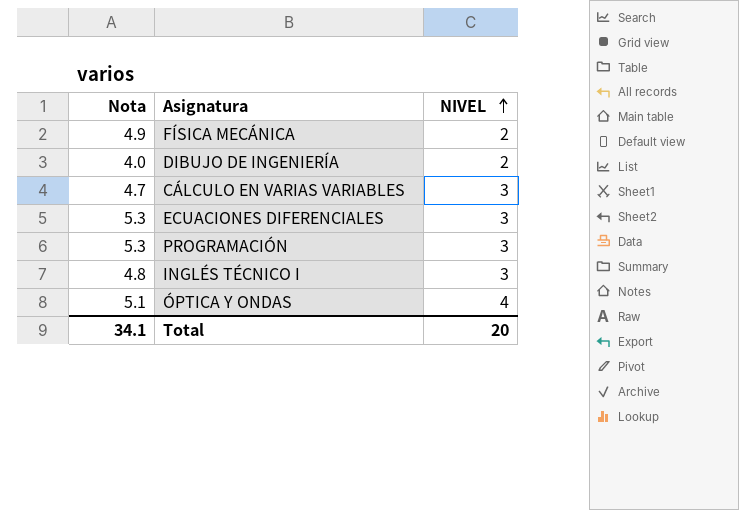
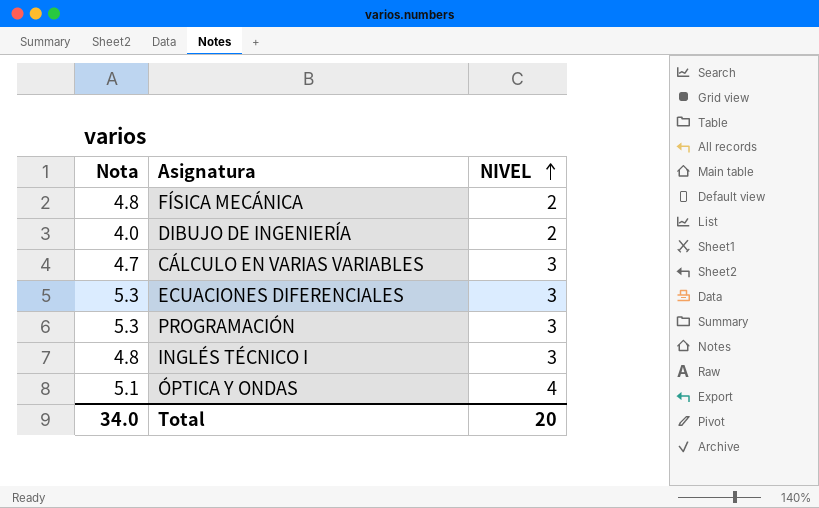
FÍSICA MECÁNICA | Nota: 4.9 -> 4.8
Total | Nota: 34.1 -> 34.0

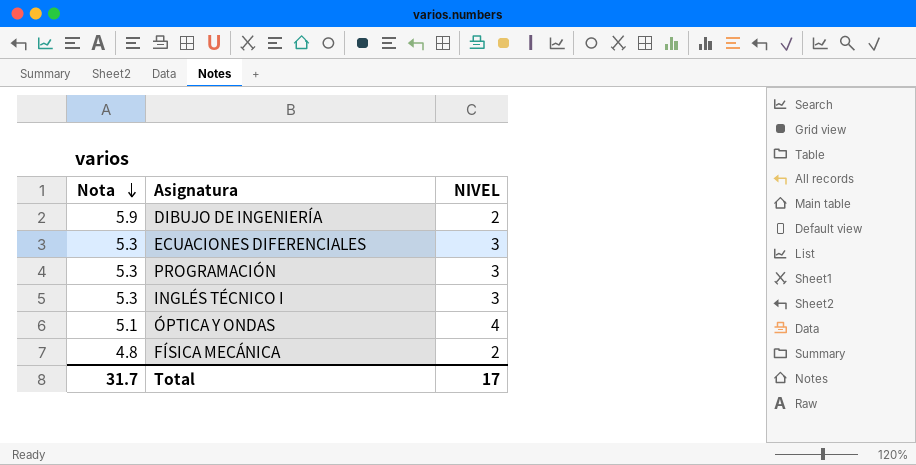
row order: NIVEL ascending -> Nota descending
row CÁLCULO EN VARIAS VARIABLES: 4.7 | 3 -> none
DIBUJO DE INGENIERÍA | Nota: 4.0 -> 5.9
INGLÉS TÉCNICO I | Nota: 4.8 -> 5.3
Total | Nota: 34.0 -> 31.7
Total | NIVEL: 20 -> 17

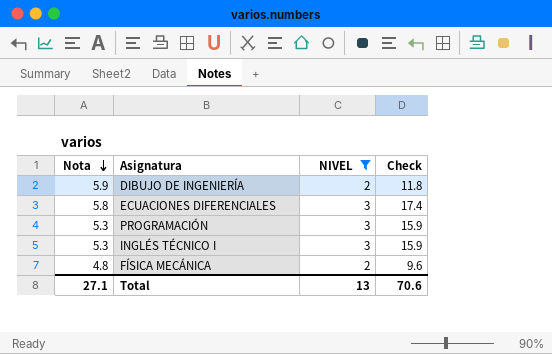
filter: none -> NIVEL != 4
column Check | formula: none -> [Nota] * [NIVEL]
ECUACIONES DIFERENCIALES | Nota: 5.3 -> 5.8
Total | Nota: 31.7 -> 27.1
Total | NIVEL: 17 -> 13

-*-*-

What the reply must contain is an exact transcription of the data above and none of its pictures.

*Exercise response:*
FÍSICA MECÁNICA | Nota: 4.9 -> 4.8
Total | Nota: 34.1 -> 34.0

row order: NIVEL ascending -> Nota descending
row CÁLCULO EN VARIAS VARIABLES: 4.7 | 3 -> none
DIBUJO DE INGENIERÍA | Nota: 4.0 -> 5.9
INGLÉS TÉCNICO I | Nota: 4.8 -> 5.3
Total | Nota: 34.0 -> 31.7
Total | NIVEL: 20 -> 17

filter: none -> NIVEL != 4
column Check | formula: none -> [Nota] * [NIVEL]
ECUACIONES DIFERENCIALES | Nota: 5.3 -> 5.8
Total | Nota: 31.7 -> 27.1
Total | NIVEL: 17 -> 13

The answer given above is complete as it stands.